Jim Kelley wrote:
Honestly, Cecil, it's pretty hard to know what you mean considering the
reckless way you throw around the term 'phase'. I'll grant that you
might know what you mean, but I don't see how you can expect anyone else
to.

Jim, if you have trouble understanding the word "phase",
look it up in a technical dictionary. I don't have time
to waste my time teaching everyone the principles of AC
waves in EE201.

But assuming some others are having the same problem as
you: From the IEEE Dictionary:

"phase - The fractional part t/P of the period P through
which t has advanced relative to an arbitrary origin."

FYI: For a signal proportional to cos(x)*cos(wt), the
phase doesn't change with 'x'. That's why standing wave
current cannot be used to measure delay.
--
73, Cecil http://www.w5dxp.com

Cecil Moore wrote:
Tom Donaly wrote:
The lack of technical content of your post is duly noted.

The lack of technical content of your post is duly noted.

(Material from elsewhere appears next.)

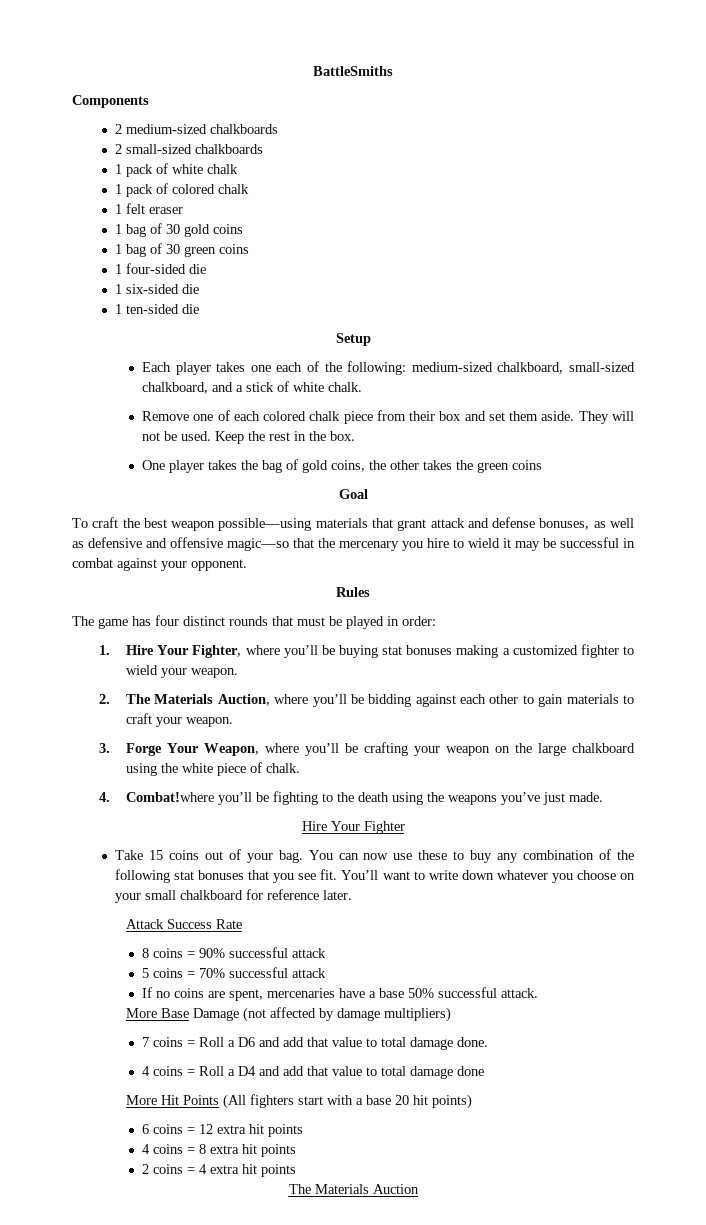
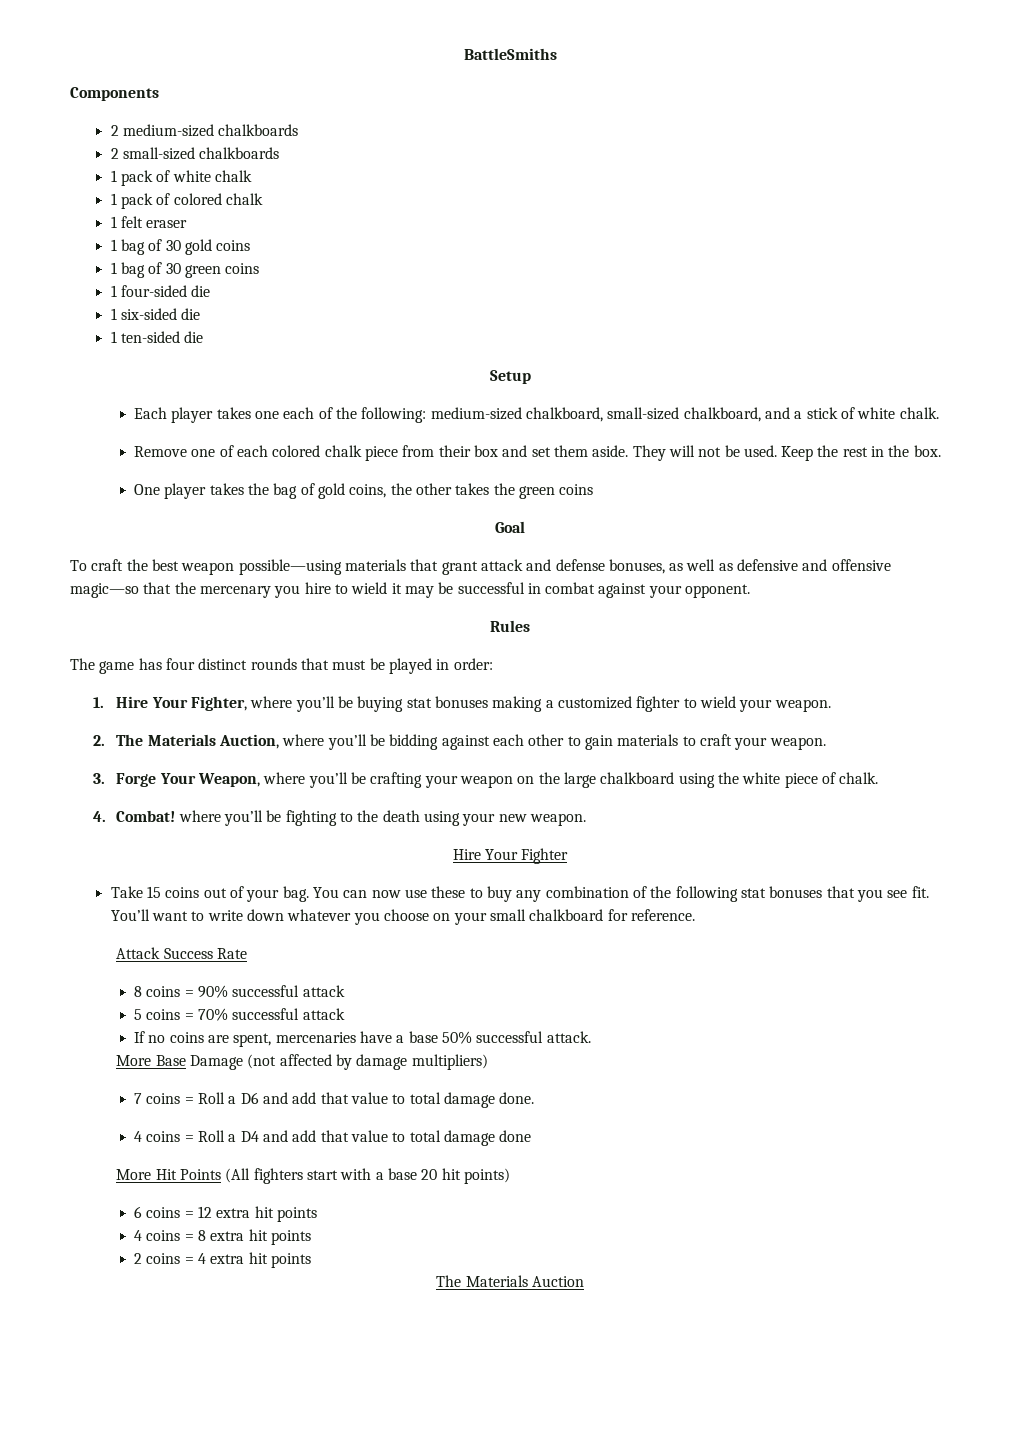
- 4. Combat!where you’ll be fighting to the death using the weapons you’ve just made.
+ 4. Combat! where you’ll be fighting to the death using your new weapon.
- You’ll want to write down whatever you choose on your small chalkboard for reference later.
+ You’ll want to write down whatever you choose on your small chalkboard for reference.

Not as noted as the lack of technical content in your post noting
the lack of technical content of my post noting the lack of technical
content in your original post.
73,
Tom Donaly, KA6RUH

Tom Donaly wrote:

The lack of technical content of your post is duly noted.
73,
Tom Donaly, KA6RUH

Hmmm, we are noting "duly noted" "technical minds" ok, duly noted here
.... thanks for the heads up, from this example--others will be easy to
recognize! Thanks! Now don't change on me ...

JS

Cecil Moore wrote:
K7ITM wrote:
Cecil, I posed two very specific examples for you to work out to show
us that you can actually correctly find the phase shift for travelling
waves, as you promised you could and would.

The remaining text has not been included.